#### [PROBLEM DESCRIPTION]
The output must match the entries below exactly, with pictures removed.

(Stored entries)
····················

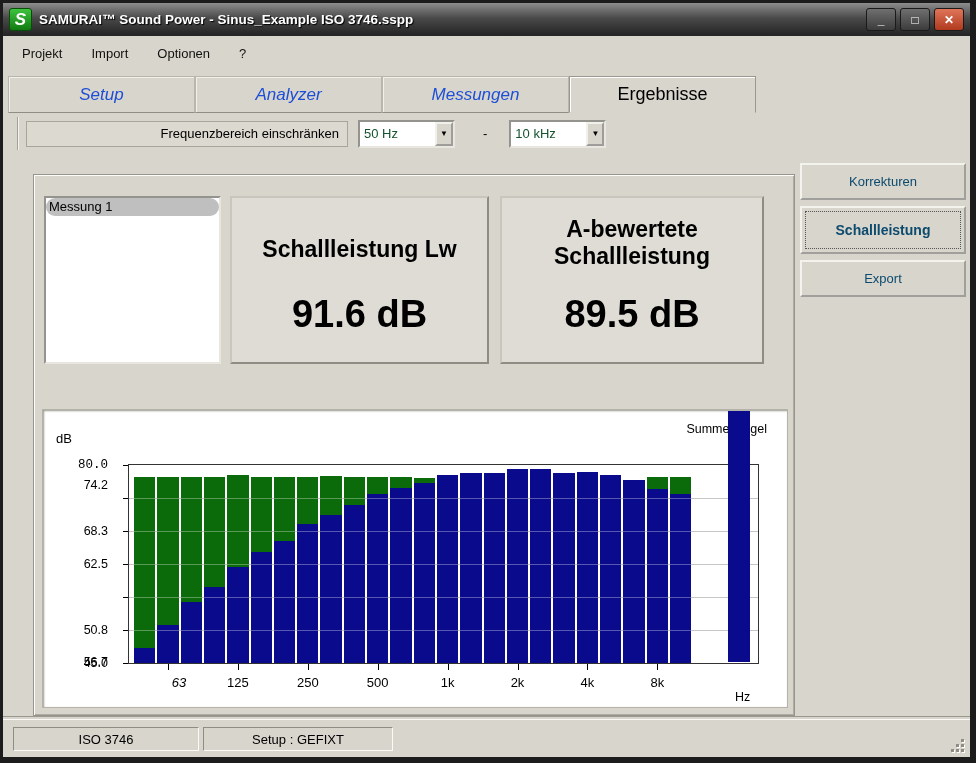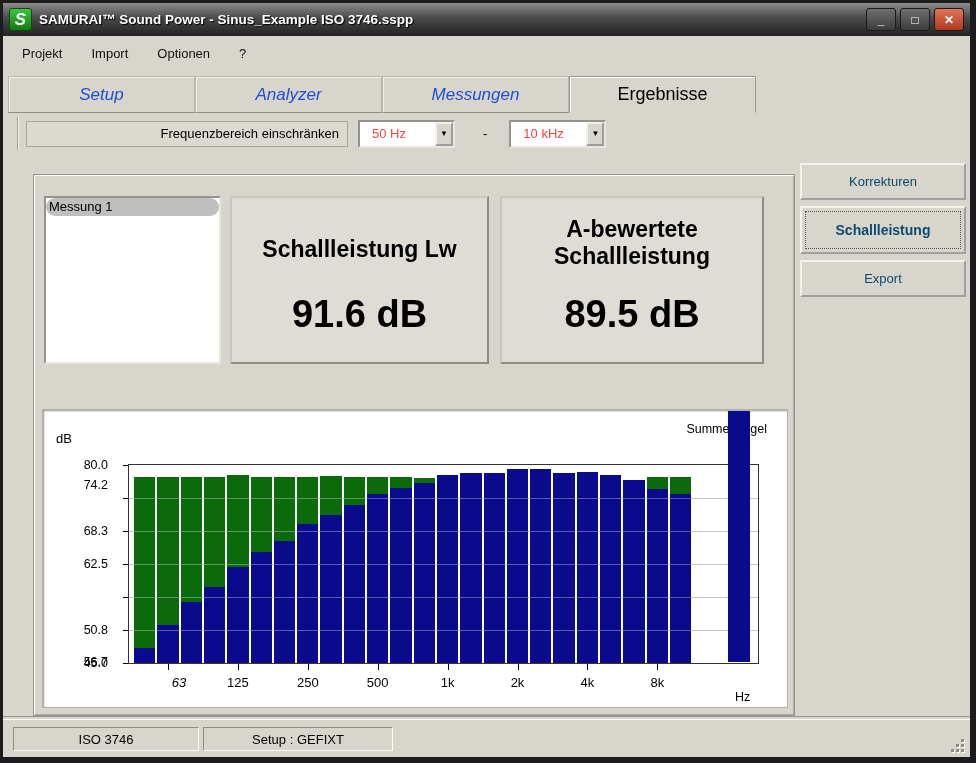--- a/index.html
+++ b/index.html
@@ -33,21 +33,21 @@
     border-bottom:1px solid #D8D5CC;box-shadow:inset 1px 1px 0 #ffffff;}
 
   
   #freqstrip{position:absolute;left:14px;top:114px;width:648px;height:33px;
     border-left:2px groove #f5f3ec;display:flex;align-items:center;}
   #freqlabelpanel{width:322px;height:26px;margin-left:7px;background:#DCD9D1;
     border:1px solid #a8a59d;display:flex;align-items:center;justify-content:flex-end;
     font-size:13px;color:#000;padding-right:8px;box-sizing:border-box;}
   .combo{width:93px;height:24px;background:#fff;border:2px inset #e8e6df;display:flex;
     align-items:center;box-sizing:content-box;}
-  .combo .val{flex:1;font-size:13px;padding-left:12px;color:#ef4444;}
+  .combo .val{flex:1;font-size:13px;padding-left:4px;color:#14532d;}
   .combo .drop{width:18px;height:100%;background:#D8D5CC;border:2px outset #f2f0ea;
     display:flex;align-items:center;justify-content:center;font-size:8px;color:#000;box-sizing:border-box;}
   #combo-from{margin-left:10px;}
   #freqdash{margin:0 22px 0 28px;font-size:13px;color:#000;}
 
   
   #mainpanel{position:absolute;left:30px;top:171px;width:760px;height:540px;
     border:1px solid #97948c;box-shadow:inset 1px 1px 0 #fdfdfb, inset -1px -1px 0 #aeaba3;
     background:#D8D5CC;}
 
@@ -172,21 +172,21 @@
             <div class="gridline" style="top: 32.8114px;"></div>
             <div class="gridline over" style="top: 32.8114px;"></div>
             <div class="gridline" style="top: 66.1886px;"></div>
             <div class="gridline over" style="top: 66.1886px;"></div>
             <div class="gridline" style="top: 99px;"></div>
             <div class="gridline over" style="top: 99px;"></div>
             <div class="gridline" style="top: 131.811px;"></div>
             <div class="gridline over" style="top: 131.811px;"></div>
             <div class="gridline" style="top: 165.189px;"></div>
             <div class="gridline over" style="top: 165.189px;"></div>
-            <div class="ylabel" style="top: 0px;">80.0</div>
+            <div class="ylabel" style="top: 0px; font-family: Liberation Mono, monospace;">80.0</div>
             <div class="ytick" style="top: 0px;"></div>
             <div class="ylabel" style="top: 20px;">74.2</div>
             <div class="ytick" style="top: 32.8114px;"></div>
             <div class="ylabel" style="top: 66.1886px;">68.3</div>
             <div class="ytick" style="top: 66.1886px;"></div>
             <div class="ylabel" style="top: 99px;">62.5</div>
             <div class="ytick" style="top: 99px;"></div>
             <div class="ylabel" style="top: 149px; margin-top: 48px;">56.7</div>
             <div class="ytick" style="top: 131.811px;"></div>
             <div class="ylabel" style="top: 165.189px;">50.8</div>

····················

#### [RESPONSE FOR THIS EXERCISE]
--- a/index.html
+++ b/index.html
@@ -33,21 +33,21 @@
     border-bottom:1px solid #D8D5CC;box-shadow:inset 1px 1px 0 #ffffff;}
 
   
   #freqstrip{position:absolute;left:14px;top:114px;width:648px;height:33px;
     border-left:2px groove #f5f3ec;display:flex;align-items:center;}
   #freqlabelpanel{width:322px;height:26px;margin-left:7px;background:#DCD9D1;
     border:1px solid #a8a59d;display:flex;align-items:center;justify-content:flex-end;
     font-size:13px;color:#000;padding-right:8px;box-sizing:border-box;}
   .combo{width:93px;height:24px;background:#fff;border:2px inset #e8e6df;display:flex;
     align-items:center;box-sizing:content-box;}
-  .combo .val{flex:1;font-size:13px;padding-left:12px;color:#ef4444;}
+  .combo .val{flex:1;font-size:13px;padding-left:4px;color:#14532d;}
   .combo .drop{width:18px;height:100%;background:#D8D5CC;border:2px outset #f2f0ea;
     display:flex;align-items:center;justify-content:center;font-size:8px;color:#000;box-sizing:border-box;}
   #combo-from{margin-left:10px;}
   #freqdash{margin:0 22px 0 28px;font-size:13px;color:#000;}
 
   
   #mainpanel{position:absolute;left:30px;top:171px;width:760px;height:540px;
     border:1px solid #97948c;box-shadow:inset 1px 1px 0 #fdfdfb, inset -1px -1px 0 #aeaba3;
     background:#D8D5CC;}
 
@@ -172,21 +172,21 @@
             <div class="gridline" style="top: 32.8114px;"></div>
             <div class="gridline over" style="top: 32.8114px;"></div>
             <div class="gridline" style="top: 66.1886px;"></div>
             <div class="gridline over" style="top: 66.1886px;"></div>
             <div class="gridline" style="top: 99px;"></div>
             <div class="gridline over" style="top: 99px;"></div>
             <div class="gridline" style="top: 131.811px;"></div>
             <div class="gridline over" style="top: 131.811px;"></div>
             <div class="gridline" style="top: 165.189px;"></div>
             <div class="gridline over" style="top: 165.189px;"></div>
-            <div class="ylabel" style="top: 0px;">80.0</div>
+            <div class="ylabel" style="top: 0px; font-family: Liberation Mono, monospace;">80.0</div>
             <div class="ytick" style="top: 0px;"></div>
             <div class="ylabel" style="top: 20px;">74.2</div>
             <div class="ytick" style="top: 32.8114px;"></div>
             <div class="ylabel" style="top: 66.1886px;">68.3</div>
             <div class="ytick" style="top: 66.1886px;"></div>
             <div class="ylabel" style="top: 99px;">62.5</div>
             <div class="ytick" style="top: 99px;"></div>
             <div class="ylabel" style="top: 149px; margin-top: 48px;">56.7</div>
             <div class="ytick" style="top: 131.811px;"></div>
             <div class="ylabel" style="top: 165.189px;">50.8</div>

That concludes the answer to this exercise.